В городе. Ма дважды брала А Бооня с собой в город. Дорога туда занимала час на автобусе. Ма тогда понадобилось что-то купить к дню рожденья или к китайскому Новому году. Во время таких поездок А Бооню казалось, будто за окном так и будут вечно мелькать обвитые жадными лианами старые деревья, случайные лавочки придорожных торговцев и дома с оцинкованной кровлей. А затем безлюдье сменилось вдруг городским шумом и суетой – вдоль улицы тянулись вереницей деревянные дома; двери распахивались, и выскакивавшие оттуда дети бежали гонять замызганных кур; одинокие собаки рылись в кучах мусора; бронзовые, сморщенные старики привычно катили по лужам на велосипедах. В их деревнях жили в основном китайцы и малайцы, а в городе А Бооню слышались самые разные языки, будто тут проживают люди из всех стран мира. За пыльными стойками перед шопхаусами[18] сидели ростовщики-индусы; смешанных кровей веснушчатые девочки в плиссированных юбках, ученицы католических школ, прыгали через скакалку; яванские рабочие перетаскивали в плетеных корзинах кирпичи; бледные, жутковатые ан мо, правители острова, важно шагали по улицам, наряженные в странную жесткую одежду, совсем не подходящую для местной жары.
При виде налезающих друг на дружку зданий и от гула человеческих голосов А Бооню захотелось уткнуться матери в бок и не отцепляться, а так и пробираться вместе с ней сквозь толпу, пока она не обойдет все нужные ей магазины. Город внушал ему ужасное, благоговейное осознание того, сколько жизней проживается каждый день. И в кампонг А Боонь возвращался с чувством беспокойного растревоженного облегчения.
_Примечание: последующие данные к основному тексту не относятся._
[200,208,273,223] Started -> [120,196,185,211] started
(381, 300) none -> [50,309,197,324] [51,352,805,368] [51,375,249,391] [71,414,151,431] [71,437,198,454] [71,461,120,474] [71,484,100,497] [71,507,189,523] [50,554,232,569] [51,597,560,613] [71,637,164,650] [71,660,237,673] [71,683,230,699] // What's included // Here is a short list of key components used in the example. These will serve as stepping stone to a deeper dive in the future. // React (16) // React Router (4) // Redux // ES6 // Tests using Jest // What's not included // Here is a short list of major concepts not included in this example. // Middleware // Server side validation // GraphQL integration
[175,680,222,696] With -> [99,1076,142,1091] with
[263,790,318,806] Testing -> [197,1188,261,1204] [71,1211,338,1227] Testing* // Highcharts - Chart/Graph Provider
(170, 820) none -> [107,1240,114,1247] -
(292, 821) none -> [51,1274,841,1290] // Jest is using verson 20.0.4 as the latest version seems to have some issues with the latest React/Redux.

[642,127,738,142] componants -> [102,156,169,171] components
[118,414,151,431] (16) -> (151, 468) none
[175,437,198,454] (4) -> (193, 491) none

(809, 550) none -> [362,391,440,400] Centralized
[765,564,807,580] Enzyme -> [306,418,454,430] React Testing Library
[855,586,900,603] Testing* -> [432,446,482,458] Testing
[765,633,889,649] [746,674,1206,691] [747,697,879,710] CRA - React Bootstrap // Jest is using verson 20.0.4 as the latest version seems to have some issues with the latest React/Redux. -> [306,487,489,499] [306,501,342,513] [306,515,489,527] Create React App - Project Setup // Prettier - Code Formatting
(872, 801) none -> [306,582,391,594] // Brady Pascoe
Но сейчас город окутала тайна. Теперь город – это прошлое Сыок Мэй, ее братья и сестры.
– Скучаешь по ним? – спросил он.
– Бывает, – ответила Сыок Мэй. – По Ма очень скучаю.
– А по чему именно скучаешь?
Она помолчала.
– По ее запаху. И по тому, как она меня просит что-нибудь сделать… – Она посмотрела на ноги. – Ой!
Ее школьные туфли, матерчатые, белые, потемнели от грязи, и девочка, присев на корточки, стала оттирать их. А Боонь отыскал большой сухой лист и поспешил на помощь – пока Сыок Мэй отчищала правую туфлю, он тер левую. Поглощенные работой, они молчали. Немного погодя Сыок Мэй выпрямилась и грустно посмотрела на туфли.
– Ты их постирай, и все нормально будет, – посоветовал А Боонь.
– Наверное, – рассеянно согласилась она, и А Боонь понял, что расстроилась она не из-за туфель.
– Если хочешь, я тебе как-нибудь лодку покажу, – сказал он. – Даже если на воду ее не спустим, просто внутрь залезешь.
Сыок Мэй подняла глаза. Темные блестящие шарики, которые словно впитывали весь проникающий сквозь листву свет. А Бооню показалось, что в этих глазах он видит Сыок Мэй, ее маленькую копию меж холодных, сводчатых стен. Он представил, как ныряет туда, к ней.
– Ну ладно, давай, – согласилась она и на миг задумалась. – Если хочешь, я тебе с чистописанием помогу.